__Prompt__.
Exactly as they stand, give the records below again, with no images.

[Records for processing — start]

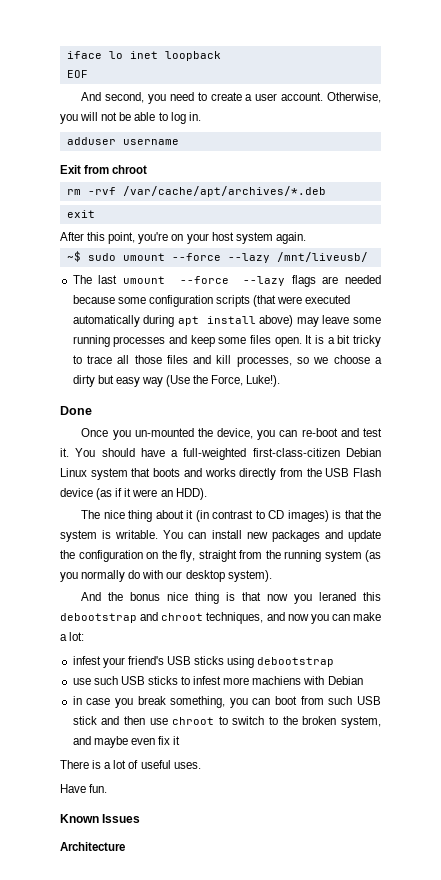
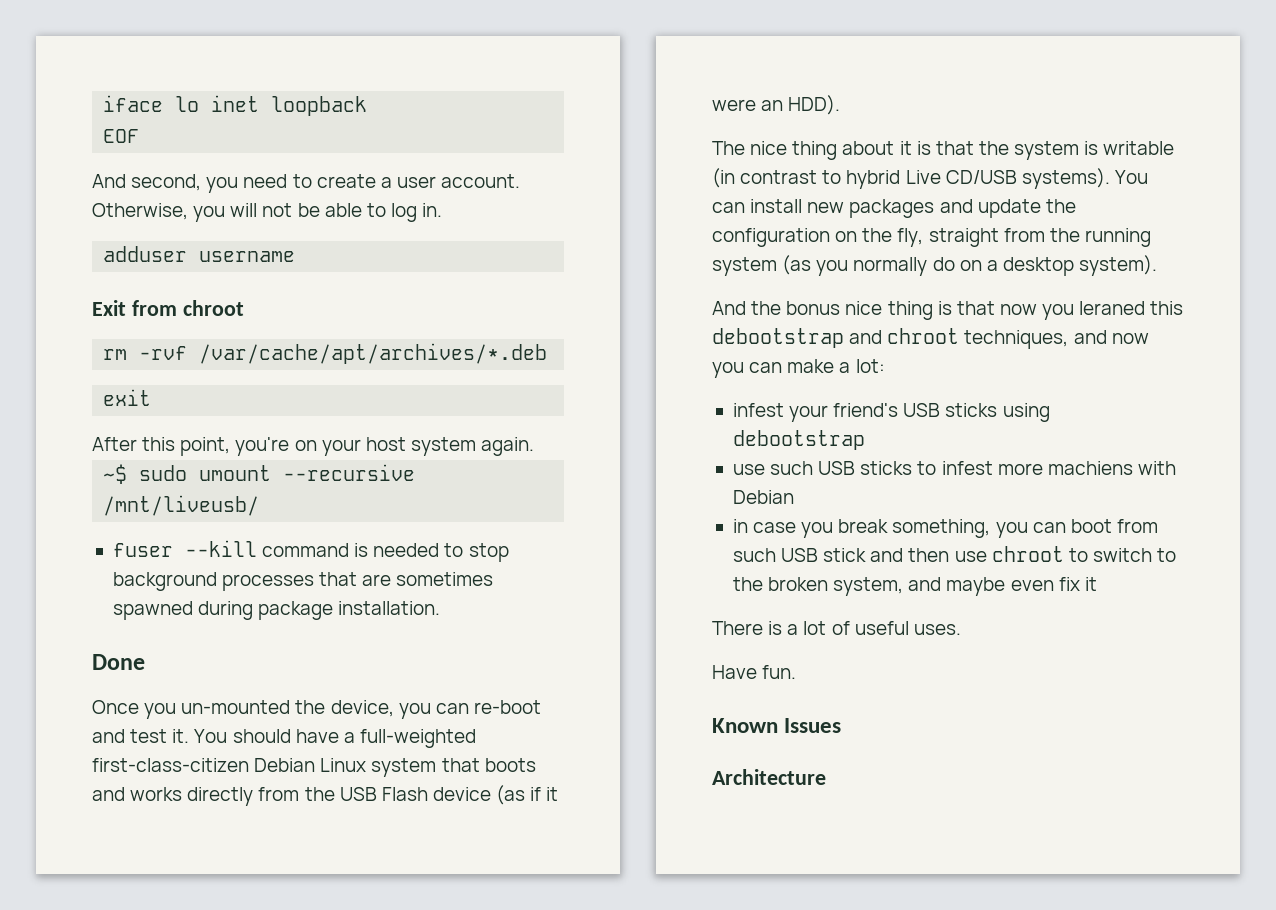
- ~$ sudo umount --force --lazy /mnt/liveusb/
+ ~$ sudo umount --recursive /mnt/liveusb/
- The last umount --force --lazy flags are needed because some configuration scripts (that were executed automatically during apt install above) may leave some running processes and keep some files open. It is a bit tricky to trace all those files and kill processes, so we choose a dirty but easy way (Use the Force, Luke!).
+ fuser --kill command is needed to stop background processes that are sometimes spawned during package installation.
- The nice thing about it (in contrast to CD images) is that the system is writable.
+ The nice thing about it is that the system is writable (in contrast to hybrid Live CD/USB systems).
- You can install new packages and update the configuration on the fly, straight from the running system (as you normally do with our desktop system).
+ You can install new packages and update the configuration on the fly, straight from the running system (as you normally do on a desktop system).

[Records for processing — finish]

__Problem solution__.
- ~$ sudo umount --force --lazy /mnt/liveusb/
+ ~$ sudo umount --recursive /mnt/liveusb/
- The last umount --force --lazy flags are needed because some configuration scripts (that were executed automatically during apt install above) may leave some running processes and keep some files open. It is a bit tricky to trace all those files and kill processes, so we choose a dirty but easy way (Use the Force, Luke!).
+ fuser --kill command is needed to stop background processes that are sometimes spawned during package installation.
- The nice thing about it (in contrast to CD images) is that the system is writable.
+ The nice thing about it is that the system is writable (in contrast to hybrid Live CD/USB systems).
- You can install new packages and update the configuration on the fly, straight from the running system (as you normally do with our desktop system).
+ You can install new packages and update the configuration on the fly, straight from the running system (as you normally do on a desktop system).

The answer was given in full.